I wouldn't remember this conversation were it not for what happened later. Just a few days later, a famous producer came to speak to the entire school. After giving a rousing speech, he asked the same question "Why do we make art?" .... and one of the other guys (I can't for the life of me remember his name) stands up and says "So we can be more like God." I was grateful that someone else picked up on my idea, but also a little disgruntled that he was stealing my thunder. Until famous producer, puzzled look on his face, said "Yeah...OK...why else?" and the point was forgotten.

But not by me. I've stewed on and cogitated on the idea that a significant part (not the totality, but a part) of what it means to be made in the image of God is to be made to be a creator.... not ex nihilo, as God did at the beginning of the space/time continuum, but a creator nonetheless.

And this is exactly where Andy Crouch begins his book Culture Making. And so today, I begin my chapter by chapter reflections on this most important book. Crouch looks at God as both creator and ruler: “Creators are those who make something new; rulers are those who maintain order and separation.” He sees that maintaining of boundaries and order are what enable future creation in others. The ruler's job is to set the bounds...and strangely, bounds help unleash creativity. “So in a way the Creator’s greatest gift to his creation is the gift of structure – not a structure which locks the world, let alone the Creator himself, into eternal mechanical repetition, but a structure which provides freedom. And those who are made in his image will also be both creators and rulers.” (22)

And we as creatures find ourselves born into the midst of this already extant creation, and we have to "make something of the world" (Crouch borrows the turn of phrase from Ken Meyers). This making something comes in the sense of using raw materials to actually make things (chairs, buildings, roads, farms, dixie cups) and also the sense of applying our minds to make sense of our situation.

In this broad sense, culture is whatever we do when we make something of the world. Every meal we cook, every crossword puzzle we work on, every present we wrap, every plant we cultivate, every report we generate....all of it is making something of the world, whether or not we acknowledge it (I suggest that one of the great gifts of this text is to make us consciously aware of all our activity .... liberating us from timekillers so that we can be both purposeful in activity and restorative in liesure).

However our culture making also is combined with our capacity for wonder. A chimpanzee can make a tool, a human has the capacity for wondering at the purposefulness of tools and considering how good design can make tools wonderful.

Crouch then takes us another step, relying on Peter Berger's work in Sacred Canopy, showing that we enter into culture that already exists.
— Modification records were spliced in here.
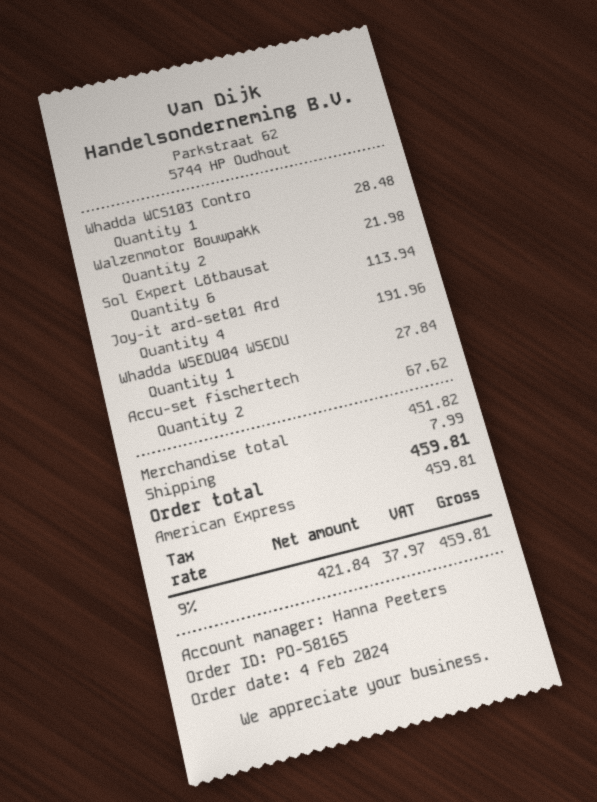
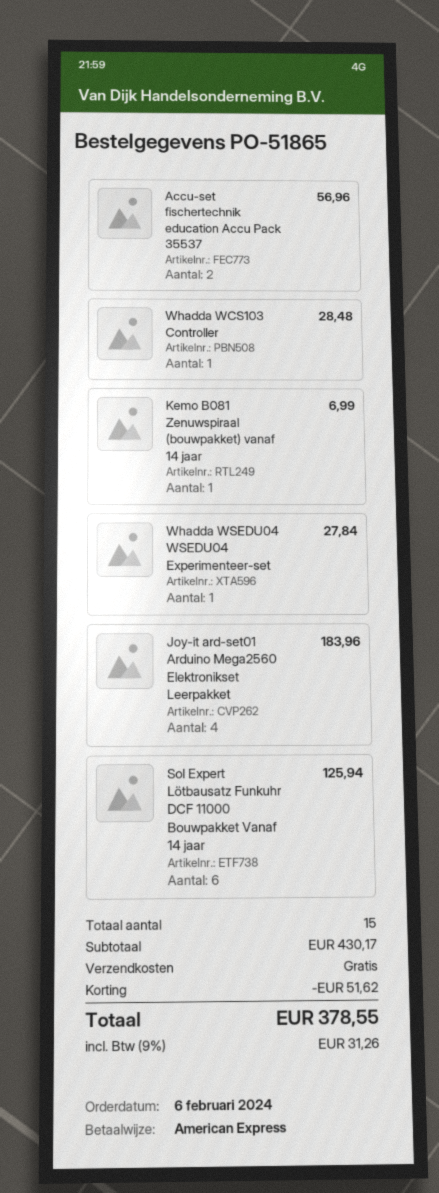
order number: PO-58165 -> PO-51865
order date: 2024-02-04 -> 2024-02-06
Walzenmotor Bouwpakk: 2 for 21.98 -> none
Sol Expert Lötbausat: 6 for 113.94 -> 6 for 125.94
Joy-it ard-set01 Ard: 4 for 191.96 -> 4 for 183.96
Accu-set fischertech: 2 for 67.62 -> 2 for 56.96
Kemo B081 Zenuwspiraal (bouwpakket) vanaf 14 jaar: none -> 1 for 6.99
subtotal: 451.82 -> 430.17
discount: none -> 51.62
shipping: 7.99 -> 0.00
tax: 9% = 37.97 -> 9% = 31.26
total: 459.81 -> 378.55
We also must make something of that culture....and that culture shapes our horizons. The culture that my children have been born into, that of an urban American Citizen, is vastly different from the culture of the children of a Kalihari bushman. And vastly different from the culture that my great great grandparents were born into. There is a sense in which culture is a feedback loop....things are transmitted to us and we must make sense of them.

He acknowledges that no-one individual makes culture. We make cultural artifacts (and I would add, we create cultural experiences ... like concerts or summer camps or worship services or football games). Some of those artifacts will become big enough to be incorporated into the framework of the culture, and these artifacts (and expereinces) will expand the horizons of the possible for people across a culture at large.

For instance: the interstate highway system. in the 19th century, long distance travel was accomplished mainly by river or rail. Any educated person knew the geography of the US rivers and cities (including Cincinnati) grew up as major centers of culture because these were the artieries of transportation. However, when Eisenhower had returned from Germany after World War II, he knew that the United States would benefit from a highway system like the autobahns of Germany (Eisenhower knew this firsthand: in the 1920's, he had led a convoy of trucks from east coast to west, just to see if there were enough roads that could connect the major cities....perhaps this cultural experience primed him for being impressed by the autobahns).

Now the interstates are the arteries. They have made possible many things: cheap transport of goods, easy access of travel to millions, Cracker Barrel and Waffle House. However interstates have made other things impossible. It would be very hard to travel from Boston to Philadelphia via horse anymore....the system of inns and boarding houses that accomodated horses are all gone. Horses aren't allowed on interstates. Cultural artifacts (and experiences) not only make new things possible, they make some old things impossible.

So Crouch proposes 5 questions to ask of any given artifact in doing analysis:
1) what does this artifact (experience) assume about the world (interstates assume automobiles for instance. Cookbooks assume easy access to materials)
2) what does this artifact assume about how the world should be (interstates assume that easy travel is better than difficult travel)
3) what does this artifact make possible?
4) what does this artifact make impossible?
5) what new forms of culture are created in response to this artifact (AAA becomes much more popular in response to interstate highway system. profusions of stores at interstate exits. Attractions in various locales. The Billboard industry, etc).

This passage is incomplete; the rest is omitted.